The 22-page lawsuit centers on the proposed $71.3 billion acquisition of Twenty-First Century Fox by The Walt Disney Company, announced on June 20, 2018. Under the terms of the agreement, Twenty-First Century Fox stockholders will receive $38 per share, the complaint says, with an election to receive their consideration in either cash or stock subject to 50/50 proration and further tax liability adjustments. The case states that once the transaction becomes final, Twenty-First Century Fox stockholders, assuming their assets are subject to zero tax adjustment, will own between 17 and 20 percent of the company, while Disney stockholders will own between 80 and 83 percent.

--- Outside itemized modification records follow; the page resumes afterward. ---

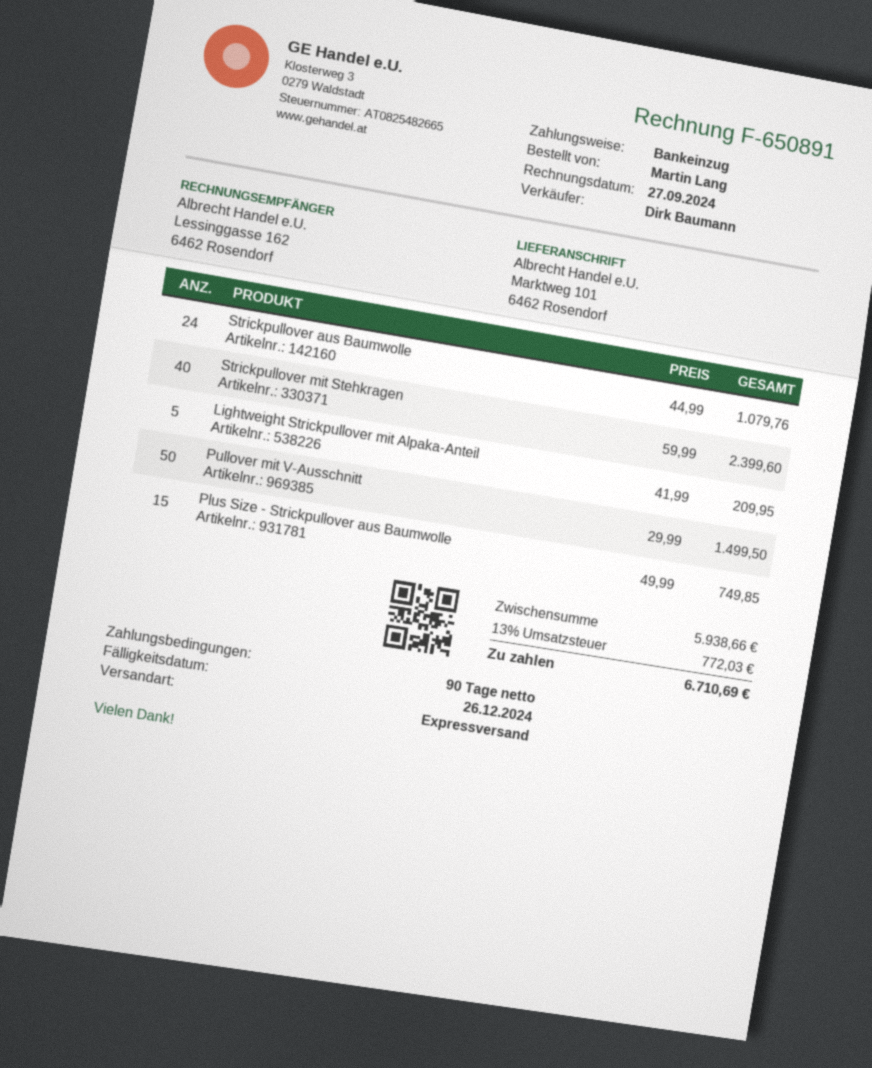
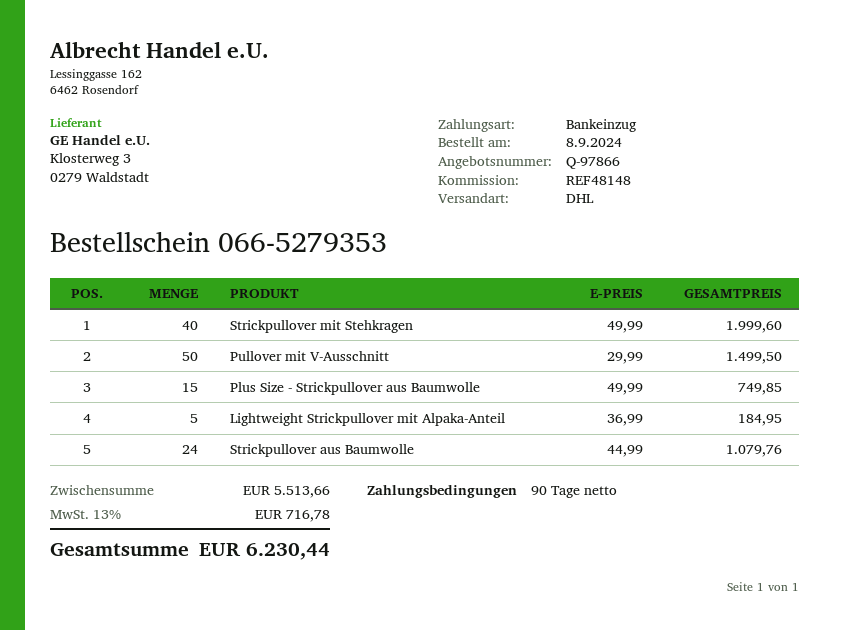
shipping method: express -> DHL
Strickpullover mit Stehkragen: 40 x 59.99 = 2399.60 -> 40 x 49.99 = 1999.60
Lightweight Strickpullover mit Alpaka-Anteil: 5 x 41.99 = 209.95 -> 5 x 36.99 = 184.95
subtotal: 5938.66 -> 5513.66
tax: 13% = 772.03 -> 13% = 716.78
total: 6710.69 -> 6230.44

The proxy statement submitted by the defendants to the Securities Exchange Commission (SEC) June 28, 2018, urging stockholders to vote in favor of the acquisition “omits or misrepresents” material information needed by proposed class members to make an informed decision either in support of or against the deal, the lawsuit alleges. More specifically, the suit claims the proxy statement fails to disclose information relevant to Twenty-First Century Fox’s “intrinsic value and prospects” going forward, namely that it lacks any projections or forecasts for Hulu and details of “certain operating synergies” projected by the defendants. From the complaint:
“The Proxy Statement was prepared, reviewed, and/or disseminated by the defendants. It misrepresented and/or omitted material facts, including material information about the financial analyses performed by the Company’s financial advisors, the actual intrinsic standalone value of the Company, and potential conflicts of interest faced by the Company’s financial advisor, Goldman. The defendants were at least negligent in filing the Proxy Statement with these materially false and misleading statements.”